DATA

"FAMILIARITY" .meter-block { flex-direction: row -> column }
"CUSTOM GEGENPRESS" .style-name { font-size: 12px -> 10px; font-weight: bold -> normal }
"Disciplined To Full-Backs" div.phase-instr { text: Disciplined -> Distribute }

--

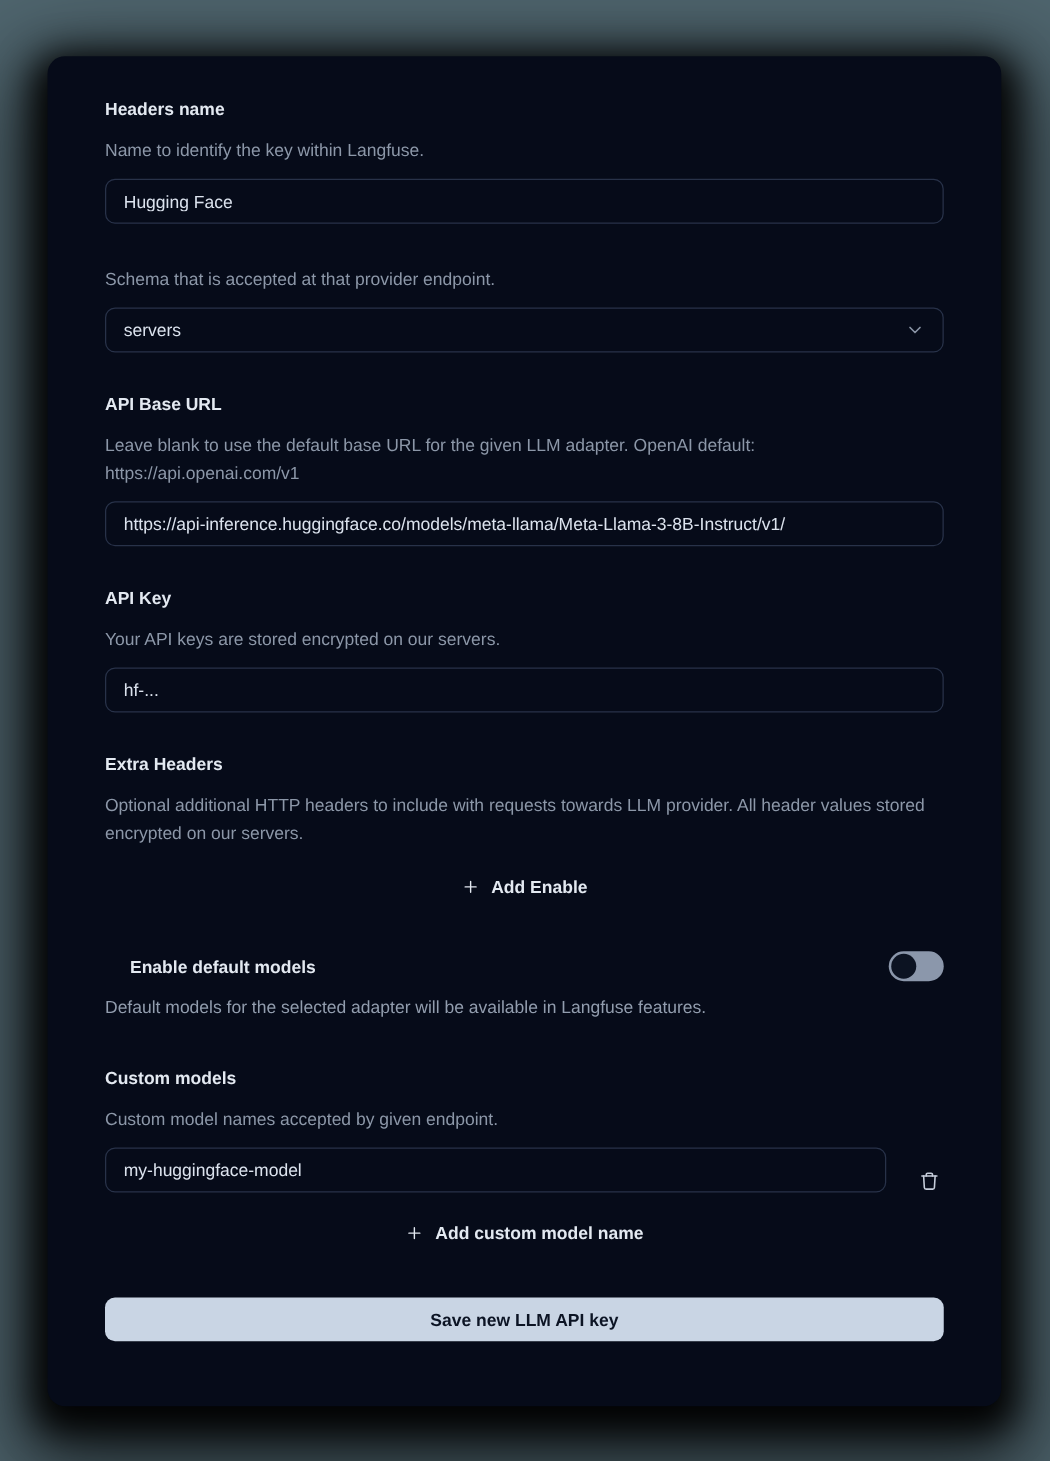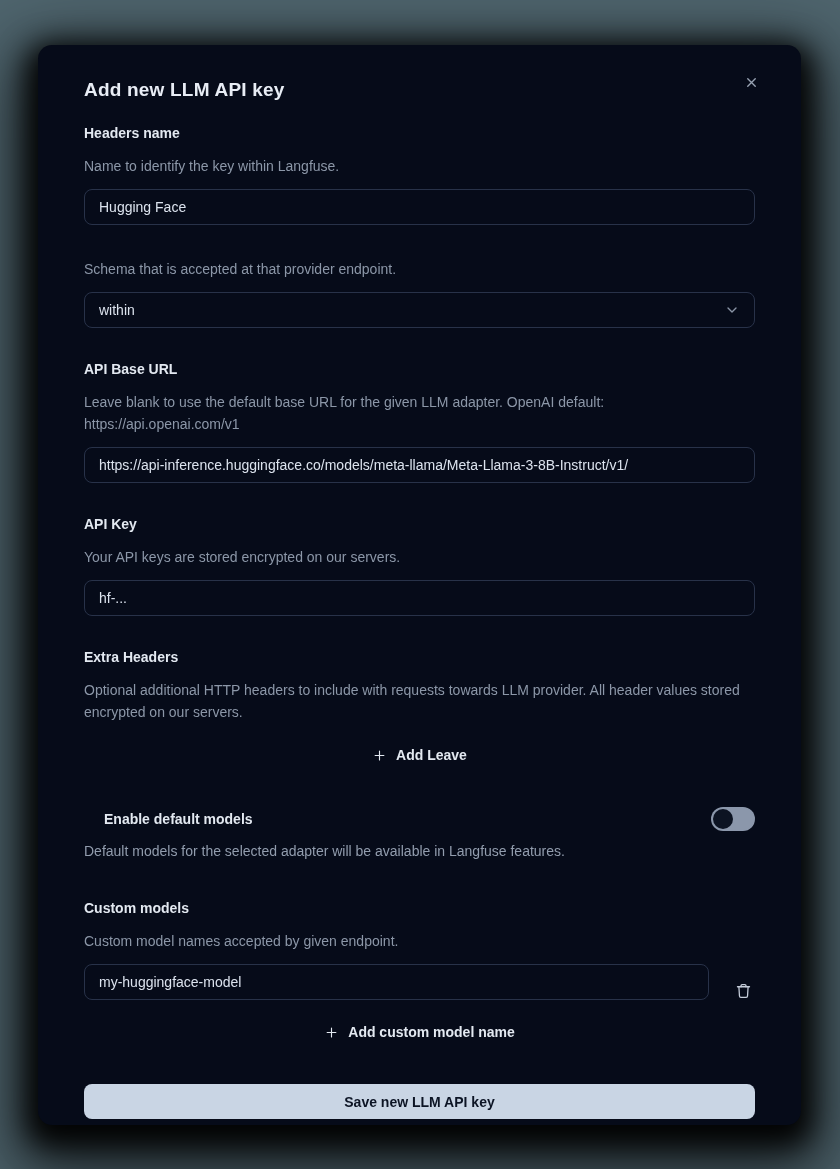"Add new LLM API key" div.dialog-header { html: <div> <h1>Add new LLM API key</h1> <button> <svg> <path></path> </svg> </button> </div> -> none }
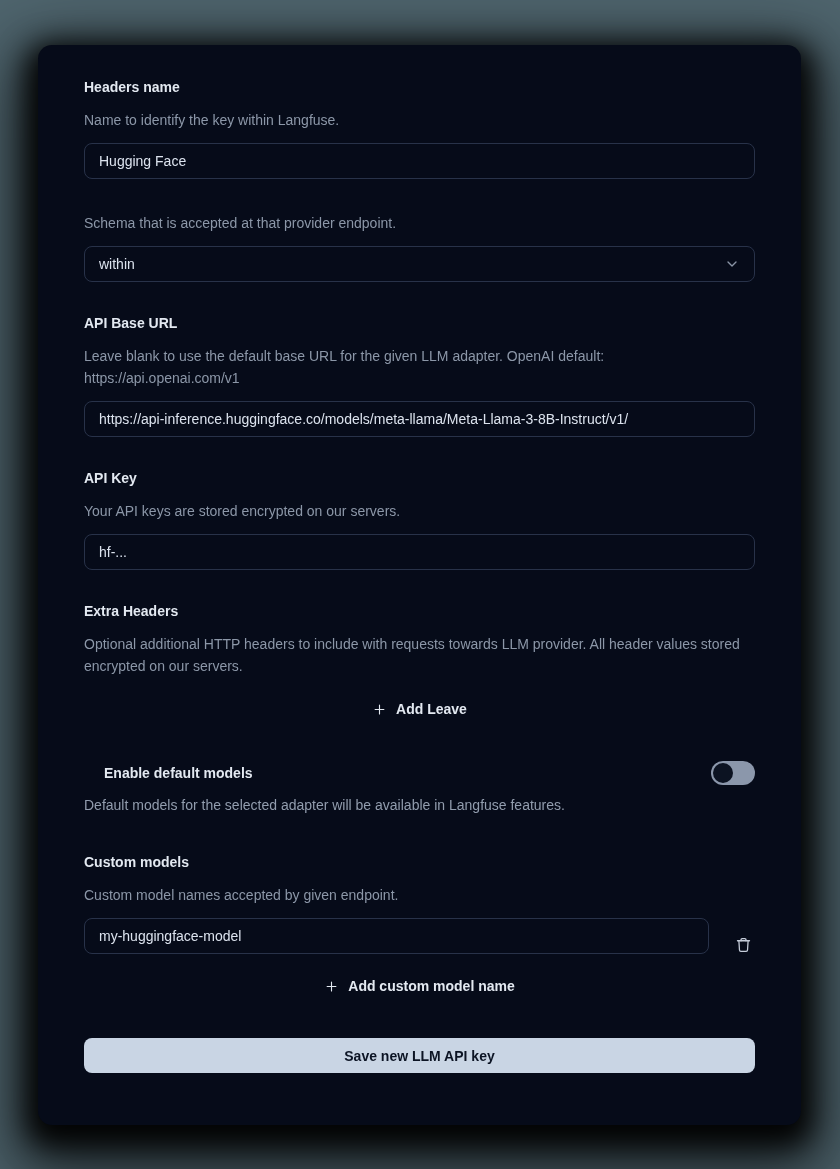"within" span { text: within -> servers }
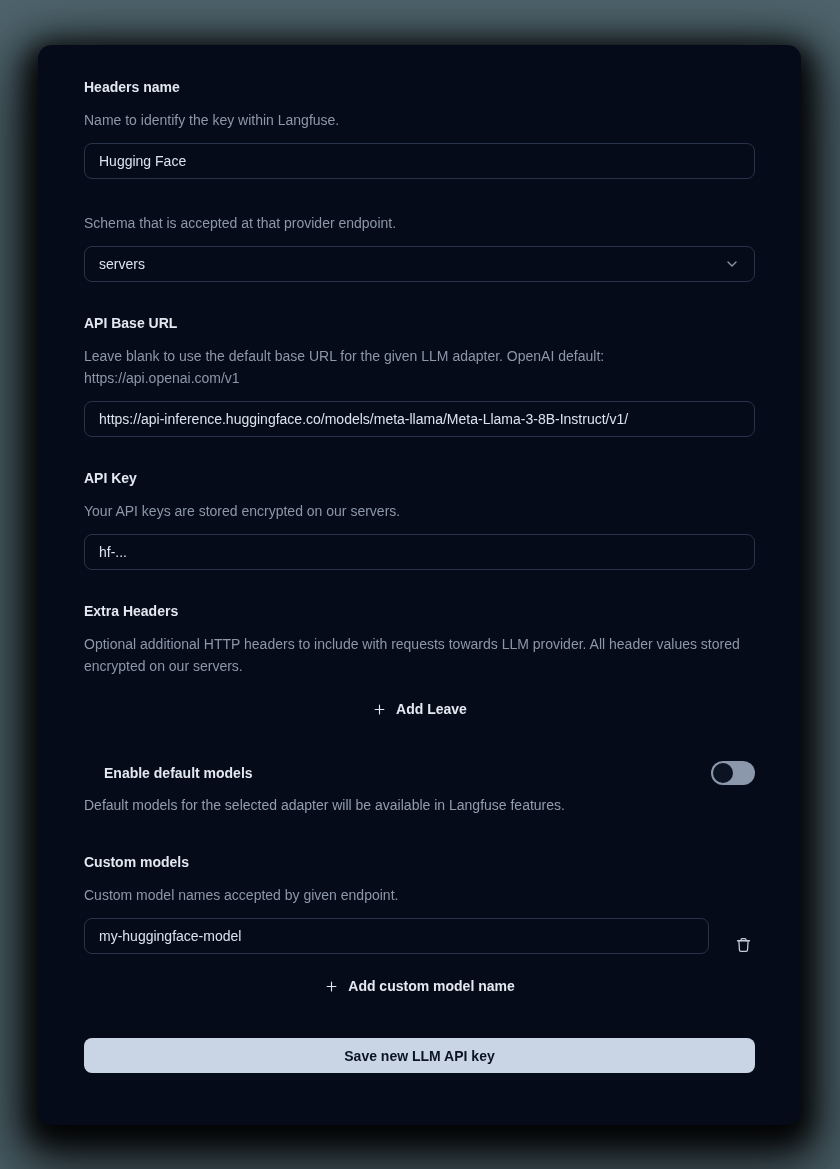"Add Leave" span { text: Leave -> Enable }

WORK TO COMPLETE
Start with the line above containing "text: within ->" and end with the line containing "text: Leave ->". Set down that stretch exactly, without any pictures.

RESPONSE BOX
"within" span { text: within -> servers }
"Add Leave" span { text: Leave -> Enable }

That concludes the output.